Earlier this year, Medscape Medical News reported on a meta-analysis that found no scientific evidence that multivitamin and mineral supplements reduce the risk of cardiovascular events.

For patients who want to take supplements, Ventura Marra said that a one-a-day multivitamin and mineral supplement that provides close to 100% of the recommended daily value for most nutrients can help prevent inadequacies and is generally safe for healthy individuals. “Ironically, most patients taking a multivitamin supplement aren’t the ones who generally need them most,” she told Medscape Medical News.

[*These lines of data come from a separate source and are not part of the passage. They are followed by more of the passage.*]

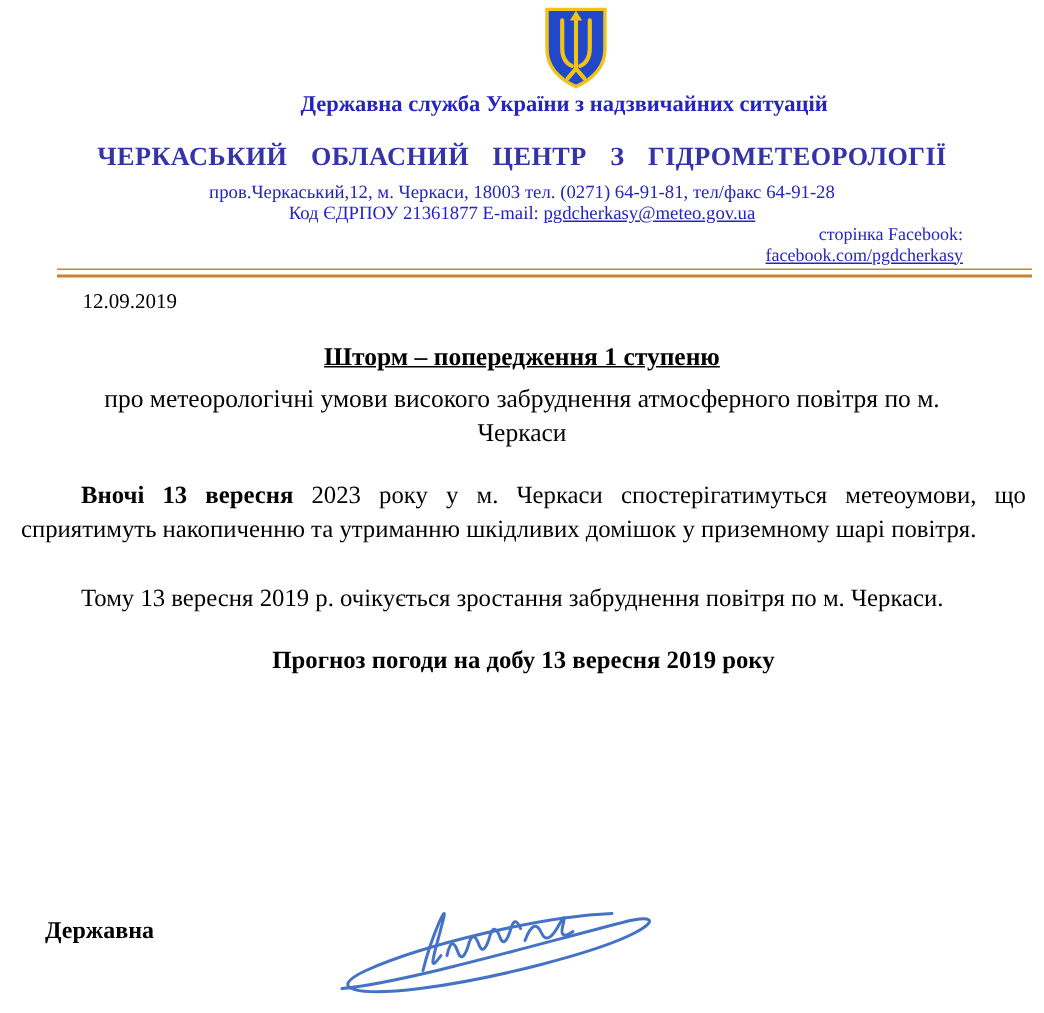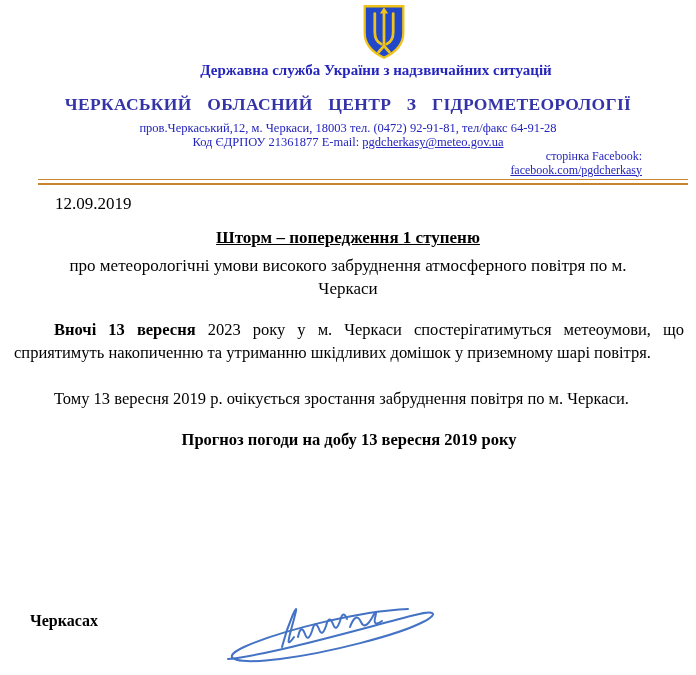"пров.Черкаський,12, м. Черкаси, 18003" div.addr { text: 0472) 92-91-81 -> 0271) 64-91-81 }
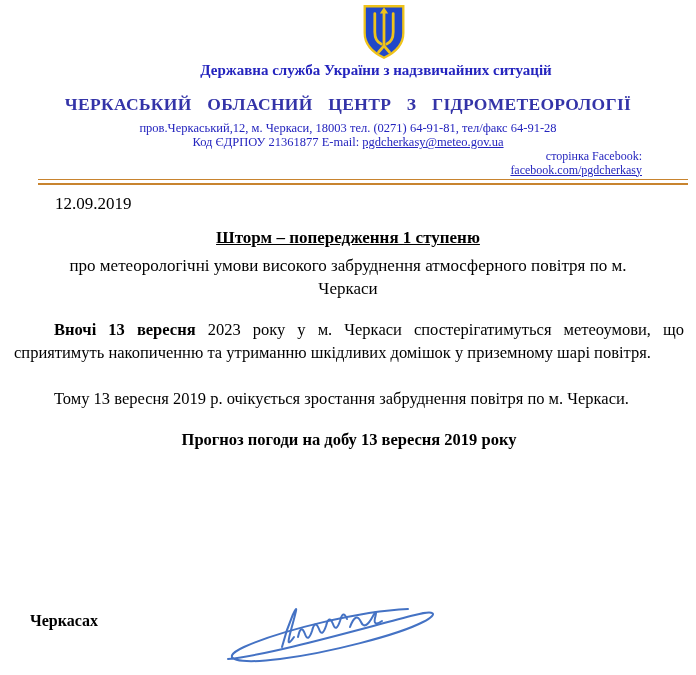"12.09.2019" .date { font-size: 17px -> 14px }
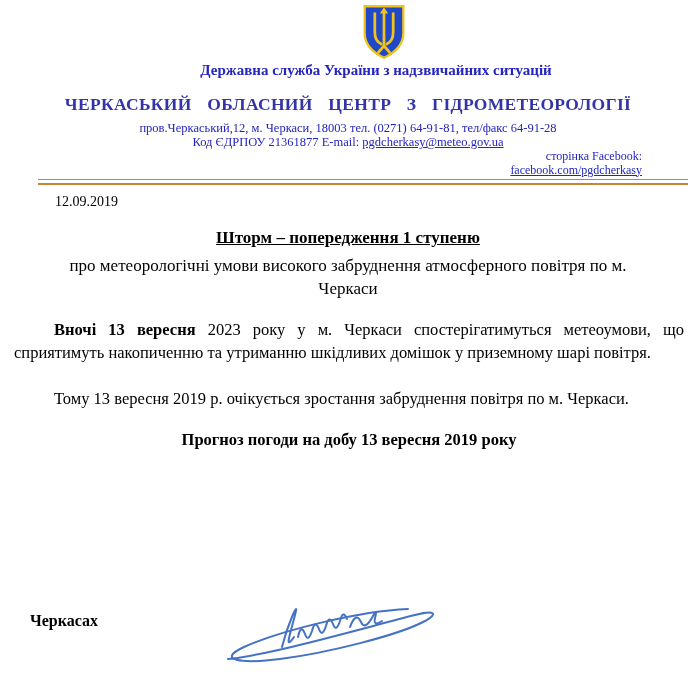"Черкасах" div.sig-position { text: Черкасах -> Державна }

By contrast, consuming single vitamins and minerals is generally not advisable unless a specific nutrient deficiency is being treated, Ventura Marra continued.

“When making recommendations to patients, we need to consider individual factors like the overall quality of the diet, health conditions, and medication use,” she said. “Patients following low-calorie diets, who limit certain foods, or have health conditions that interfere with nutrient absorption or use may especially benefit from micronutrient supplementation.”

She stresses that supplementation should not be viewed as a replacement for a healthy diet. “There are many nutrients like dietary fiber or phytochemicals that benefit health that they don’t provide,” she said. Instead, she recommends prescribing the addition of more nutrient-rich foods to patients’ diets to help meet shortfalls.

This position paper received no funding support. Bailey has been a scientific consultant to the National Institutes of Health, Office of Dietary Supplements, and has reported travel support from the Council of Responsible Nutrition. Ventura Marra has disclosed no relevant financial relationships.

J Acad Nutr Diet. 2018;118:2162-2173.